WOW sorry that turned out so long!!!
I think one of the things that people in general get in a social environment is what I would call "social calibration". Maybe i'm expounding on a concept already known by a different name.
But what I notice among hearing people is that they calibrate to each other. They have all these subtle and not-so-subtle ways of finding a social equilibrium. They find common interests and affiliations this way. They gauge each other's position and tolerance (or intolerance).
When hearing people are growing up, they overhear each other. They overhear people gossiping. They overhear a guy trying to ask a girl out on a date. They accumulate this huge stream of information into a working knowledge of the social world of humans.

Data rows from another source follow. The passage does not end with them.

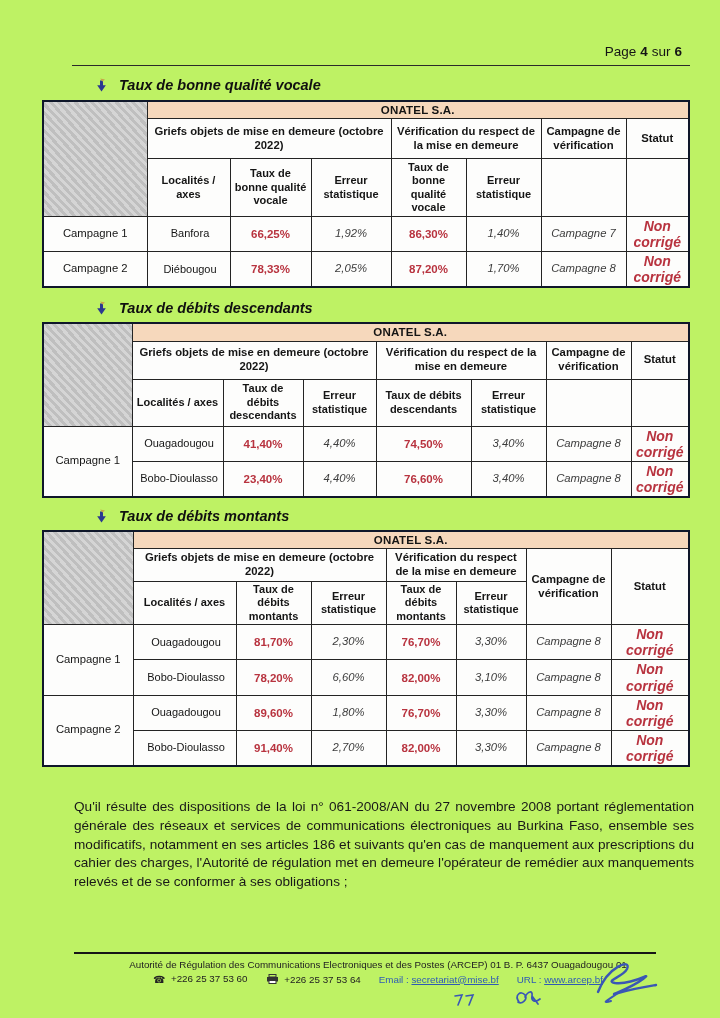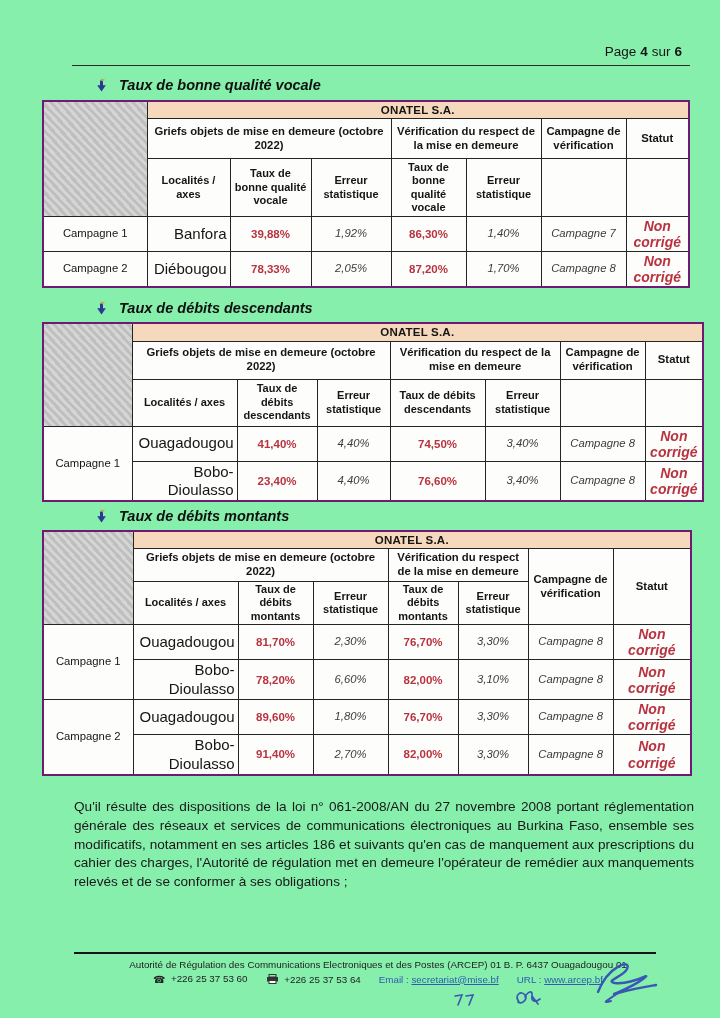"Page" .page { background: #86efac -> #bef264 }
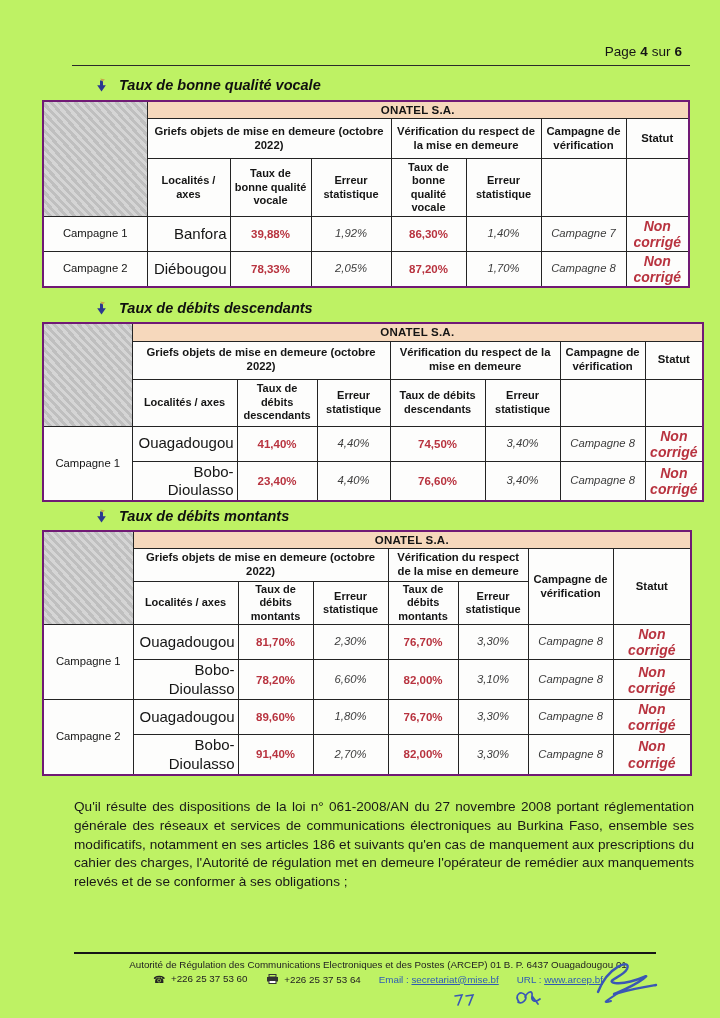"ONATEL S.A." table { border: 2px solid #701a75 -> 2px solid #0f172a }
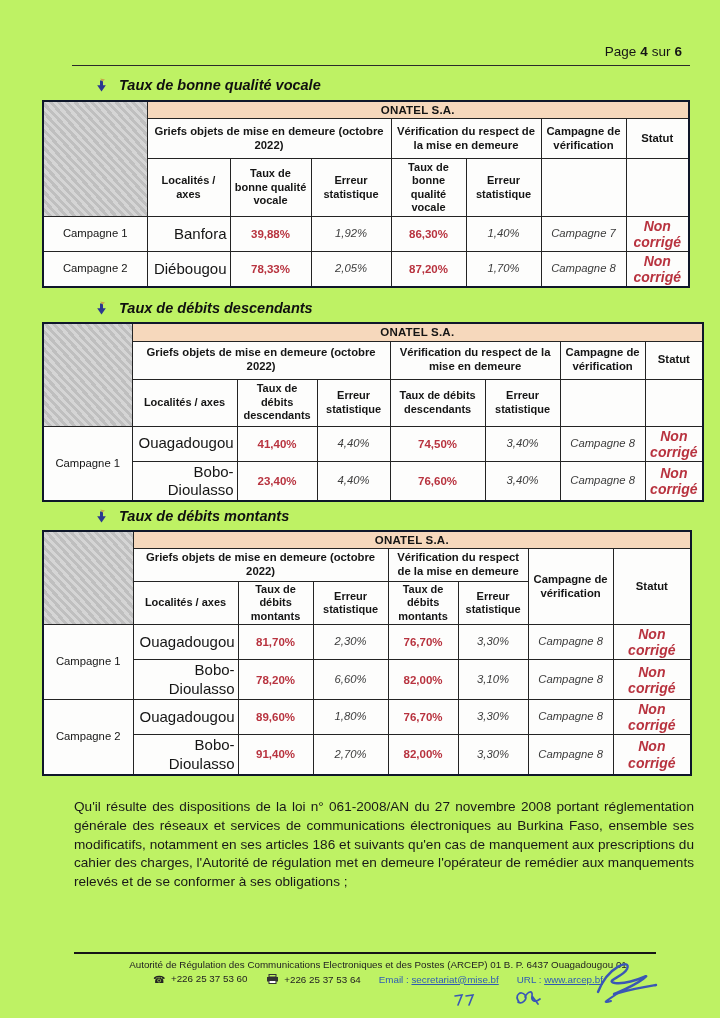"Banfora" .loc { font-size: 15px -> 11px; text-align: right -> center }
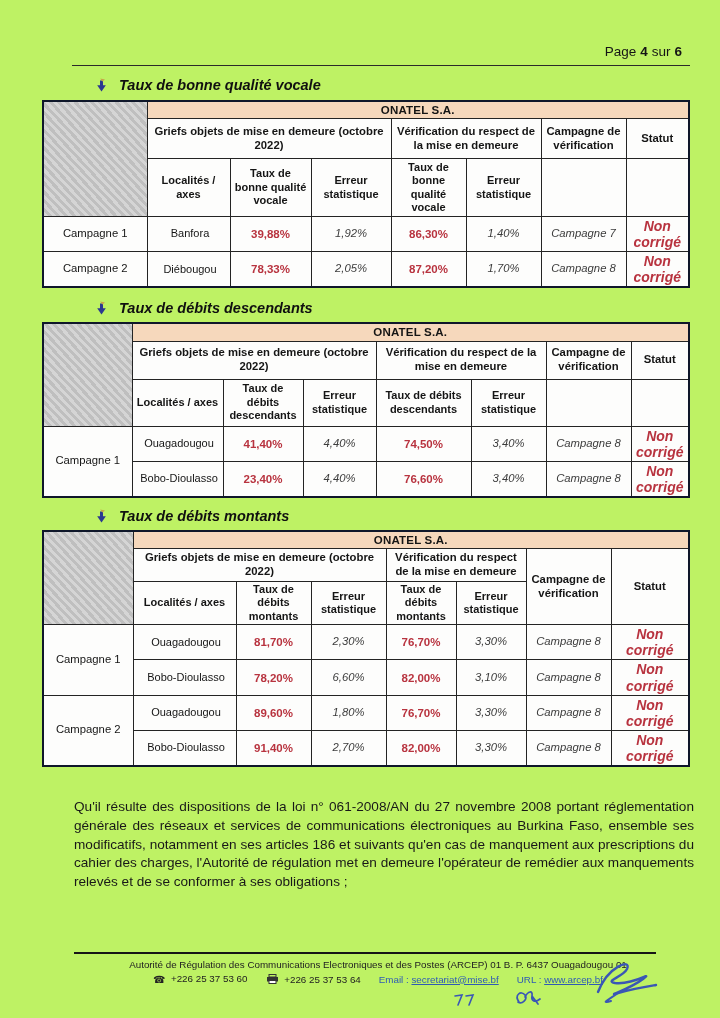"39,88%" td.vred { text: 39,88% -> 66,25% }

And I figure that's why dating hasn't been so easy for me. It's not for lack of trying to approach. It's that my approaches don't often seem to 'click' with the hearing girl I'm approaching. I don't know what I'm doing right or wrong. If I could hear examples of others doing this, I would probably know from other people's experience, what works and doesn't work.
So also with how to get a job from a hearing boss and other, endless, social interactions.
So I imagine that a d/hh person who grew up solitary would miss out on the social calibration in the hearing world, AND miss out on the social calibration in the d/hh world. Talk about a double whammy.